La Somalie est, en tant qu'armateur, un lieu de tous les dangers : nous évitons donc les côtes de ce pays, où les pirates sont fréquents. Elle est encore pour nous un pays de non-droit, où nous n'avons aucune activité.
L'Érythrée est un pays très pauvre, et dépend totalement de l'aide internationale. Nous n'avons guère de raison de nous intéresser aux ports érythréens, et je vois mal quelles peuvent être leurs perspectives de développement.
En revanche, les trois autres pays de la Corne de l'Afrique sont d'une importance considérable pour nous. Nos bateaux s'arrêtent dans les grands hubs de ces pays ; pour la desserte de la Mer Rouge, nous utilisons le porte de Djedda.
En ce qui concerne Djibouti, je tiens à féliciter ce pays pour les initiatives prises en matière portuaire. Je dois avouer que ce qu'il se passe, au niveau du transit éthiopien, d'une part, et au niveau du transit, d'autre part, est remarquable. Pour autant, les mouvements de bateaux par heure restent évidemment en-deçà des standards internationaux. Nous sommes de surcroît très intéressés par le développement du port de Doraleh : nous serons le cas échéant prêts à étudier l'éventualité d'y effectuer des escales.
En Éthiopie, nous n'avons pas le droit d'exercer notre métier en notre nom propre. Nous sommes donc représentés par un tiers, avec un certain succès. En ce qui concerne le Soudan, je dois vous dire que nous avons été très déçus par les perspectives de développement dans ce pays. Le futur River Bank de Khartoum, les perspectives attendues en termes d'investissement ne sont pas du tout en relation avec l'état de Port Soudan. En effet, nous ne parvenons pas à faire escaler nos bateaux dans ce port, et je dois vous dire que je ne comprends pas pourquoi ce pays n'a pas tenté de mieux accueillir les bateaux de marchandises. Je m'interroge réellement sur l'intérêt que porte le Soudan à ses infrastructures portuaires.
Jean Dyens, Directeur technique et commercial en Éthiopie de Meilland International, Directeur d'Oda Farms.

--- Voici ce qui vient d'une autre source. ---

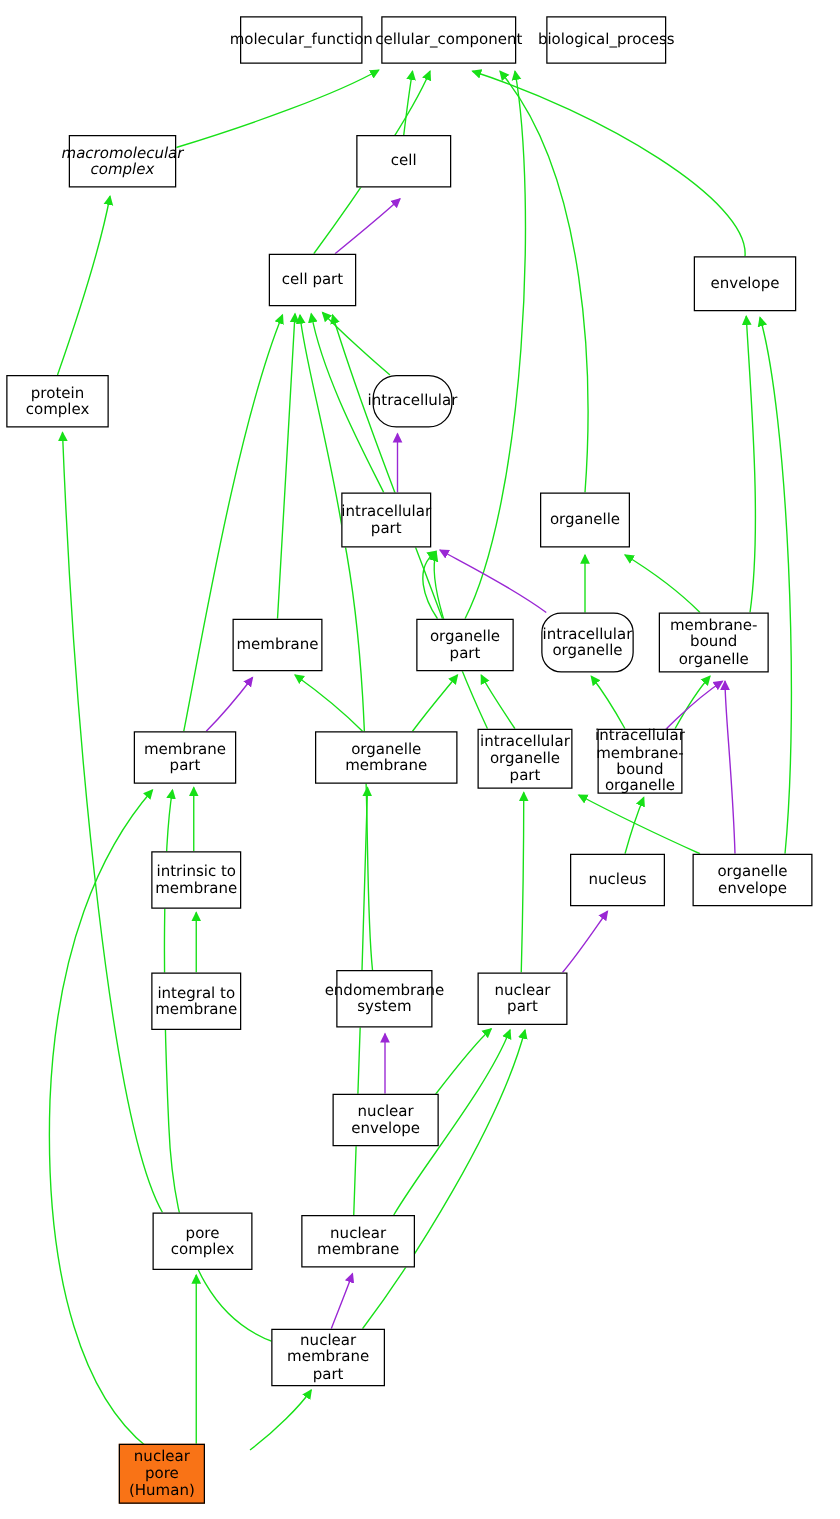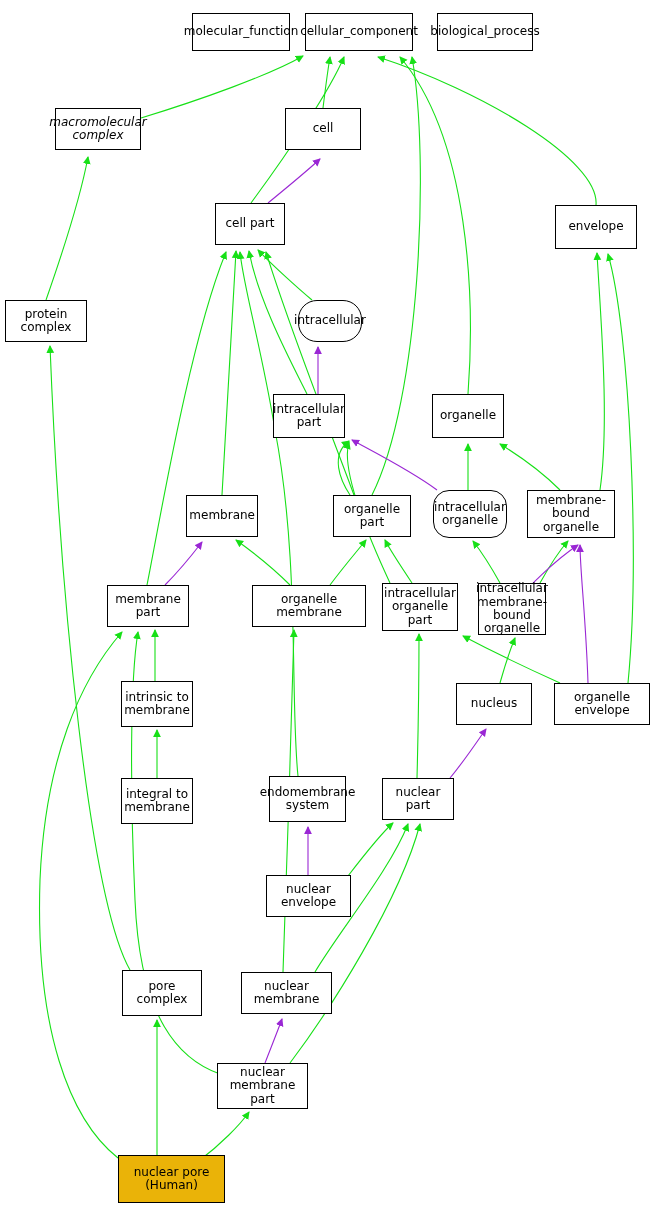--- a/index.html
+++ b/index.html
@@ -148,7 +148,7 @@
 <div class="node" style="left: 432px; top: 394px; width: 72px; height: 44px;">
       <span>organelle</span>
     </div>
-<div class="node" style="left: 186px; top: 495px; width: 72px; height: 42px; justify-content: flex-end;">
+<div class="node" style="left: 186px; top: 495px; width: 72px; height: 42px;">
       <span>membrane</span>
     </div>
 <div class="node" style="left: 333px; top: 495px; width: 78px; height: 42px;">

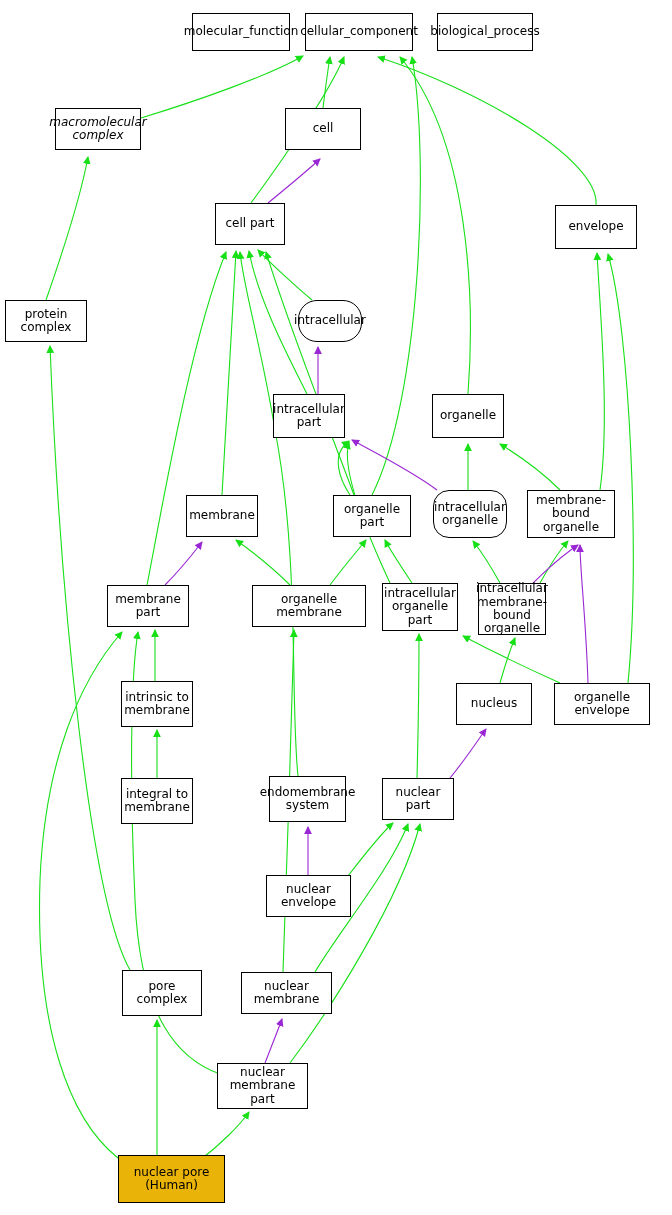--- a/index.html
+++ b/index.html
@@ -202,7 +202,7 @@
 <div class="node" style="left: 217px; top: 1063px; width: 91px; height: 46px;">
       <span>nuclear membrane part</span>
     </div>
-<div class="node highlight" style="left: 118px; top: 1155px; width: 107px; height: 48px; background: #eab308;">
+<div class="node highlight" style="left: 95px; top: 1155px; width: 69px; height: 48px; background: #f97316;">
       <span>nuclear pore (Human)</span>
     </div>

Meilland est un spécialiste de la rose, nous réalisons un chiffre d'affaires de 50 millions d'euros. Nous nous sommes récemment implantés en Éthiopie, en développant des plants rosiers et en vendant nos plantes. Nous réalisons, dans ce pays, un chiffre d'affaires de trois millions d'euros. Mon rôle a été de contacter les investisseurs locaux, puis de réaliser les transferts de technologies aux projets développés.
Ce pays présente pour nous plusieurs avantages :
• Le climat est exceptionnel là où nous sommes implantés. Sur les hauts plateaux, la pluviométrie est très bonne.
• Le Gouvernement nous a apporté une aide essentielle. Nous n'avons jamais bénéficié d'une telle aide dans les autres pays où nous sommes présents.
• Il existe une association des horticulteurs éthiopiens, qui permet des échanges entre notre industrie et le Gouvernement.
• Les Éthiopiens s'intéressent à notre industrie ; la main d'oeuvre est très motivée, ce qui nous incite encore plus à opérer des transferts de technologie.
• L'Éthiopie est caractérisée par une absence complète de corruption.
• La sécurité des biens et des personnes y est réelle.
J'ai été moi-même tenté d'investir, en mon nom propre, dans ce pays. J'ai donc investi trois millions d'euros dans une ferme en Éthiopie, et cet investissement s'est déroulé dans d'excellentes conditions.